У меня открылось множество новых и не всегда удобных талантов и умений, я мог то и мог это, но самое главное – у меня появилось стремление влиять на людей. Не жажда власти, жажда власти – это другое, нет, я хотел иметь множество преданных слушателей, поклонников и адептов. Раньше у меня таких противоестественных желаний не возникало, видимо, сказывалось разлагающее влияние богов.
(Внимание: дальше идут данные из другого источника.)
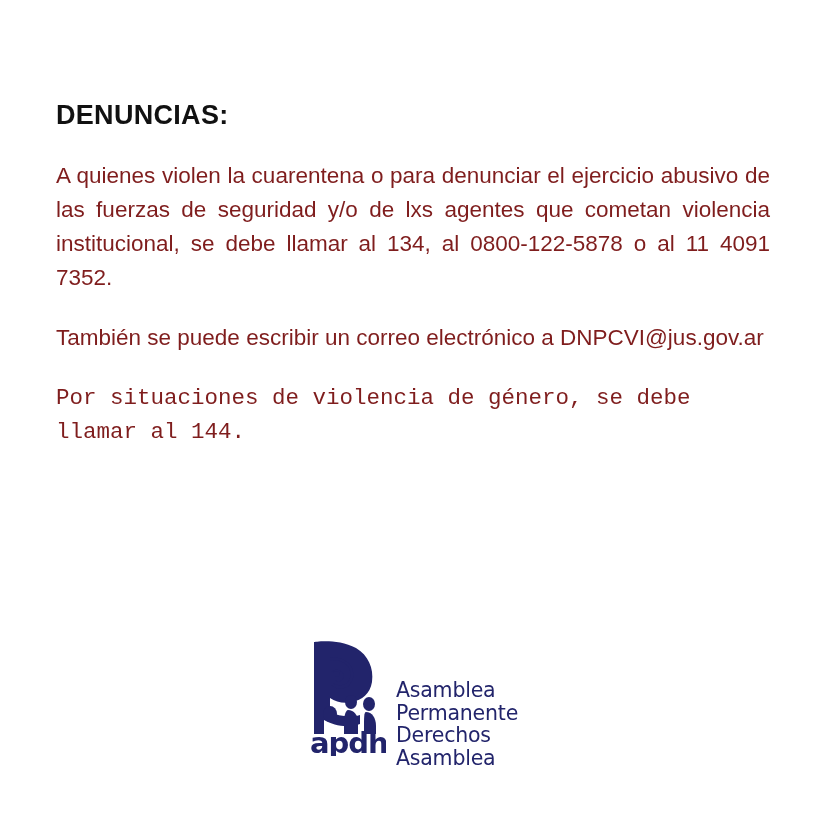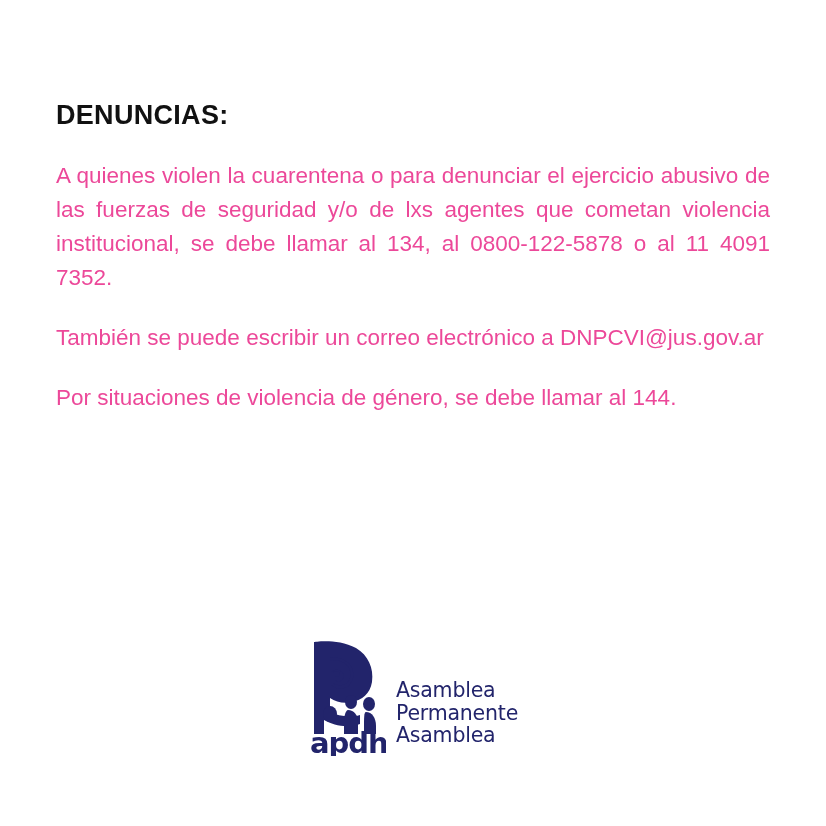"A quienes violen la cuarentena" .para { color: #ec4899 -> #7f1d1d }
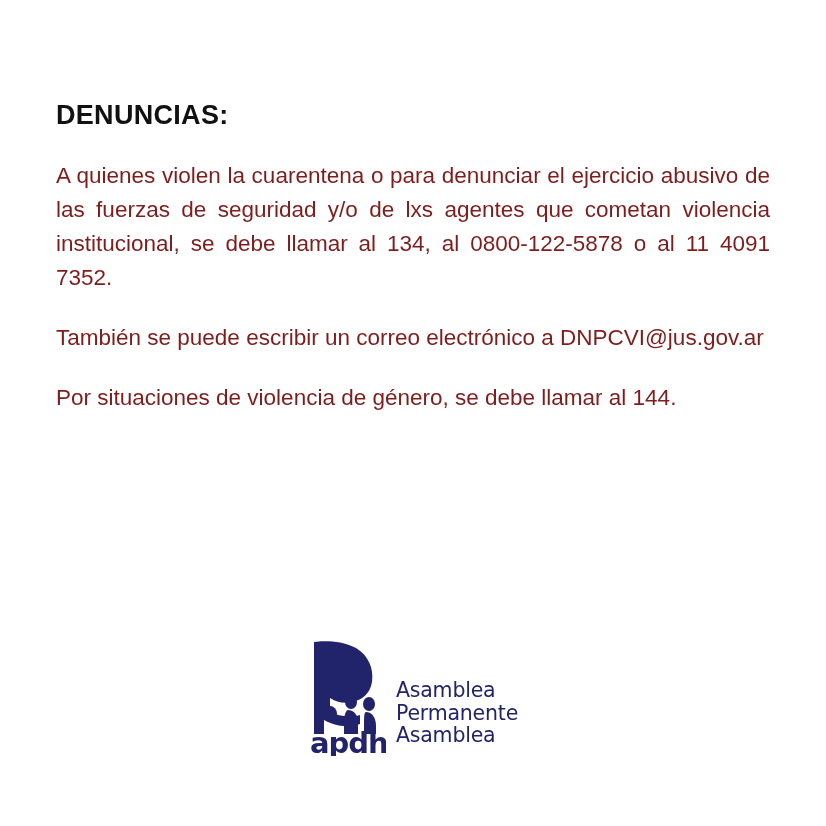"Por situaciones de violencia de" .para:last-child { font-family: none -> Liberation Mono, monospace }
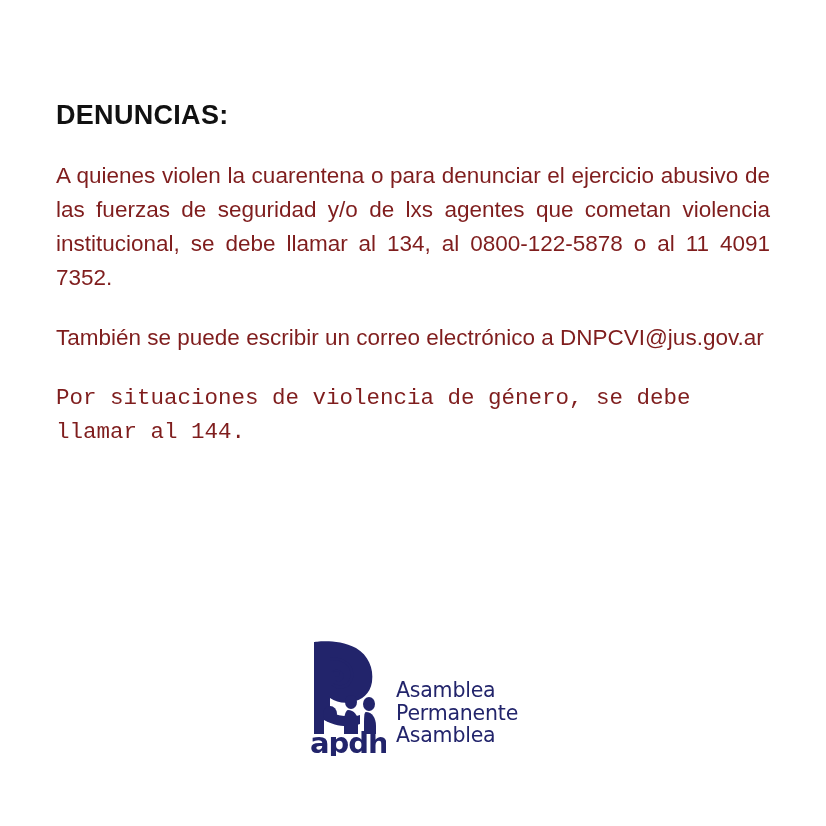"Derechos" span { html: none -> <span>Derechos</span> }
С деньгами действительно проблем не было. Вросшая в мое естество частичка Тыры Жульника, доки по части всевозможных способов получения малотрудовых доходов, позволяла в любой момент получить нужное количество денег. Достаточно было зайти в игровой павильон, коих в нашем городе расплодилось даже больше, чем пивнушек, опустить в прорезь «однорукого бандита» пятирублевую монету, не глядя дернуть за рычаг – и, пожалуйста, джек-пот. Жульник не ошибался никогда. Правда, пользовался я этим талантом редко. Стоило дать ему волю, как я немедленно начинал замечать, где и что плохо лежит, в пальцах появлялся характерный зуд, а в организме – тяга к безнравственным поступкам. Так что с Тырой приходилось держать ухо востро. Правда, однажды я все-таки не удержался и дал ему волю. Это было, когда пара цыганок зажала меня в угол и принялась раскручивать на деньги. Знаете, есть такая штука – «цыганский гипноз»? Так вот, после получасовой речи, которую я под влиянием Жульника произнес перед ошеломленными фараоновыми дочками, они отдали мне все, что у них с собой было, включая кольца, серьги и мониста, и принялись было скидывать одежду, чтобы нагими, но счастливыми пойти по миру. От заслуженной простуды их спасла какая-то толстая старуха, которая, прикрываясь мокрым платком, словно герой-спасатель в горящем доме, ухватила соплеменниц за смоляные косы и уволокла прочь. Бабка явно знала, что делала, потому что отворачивалась от меня изо всех сил, хотя уши у нее были предусмотрительно заткнуты ватными тампонами. По части гипноза цыганкам было явно далеко до Тыры. Я пожал плечами, рассовал по карманам разнокалиберные купюры, сгреб монеты и прочие скобяные изделия в сумку и отправился восвояси.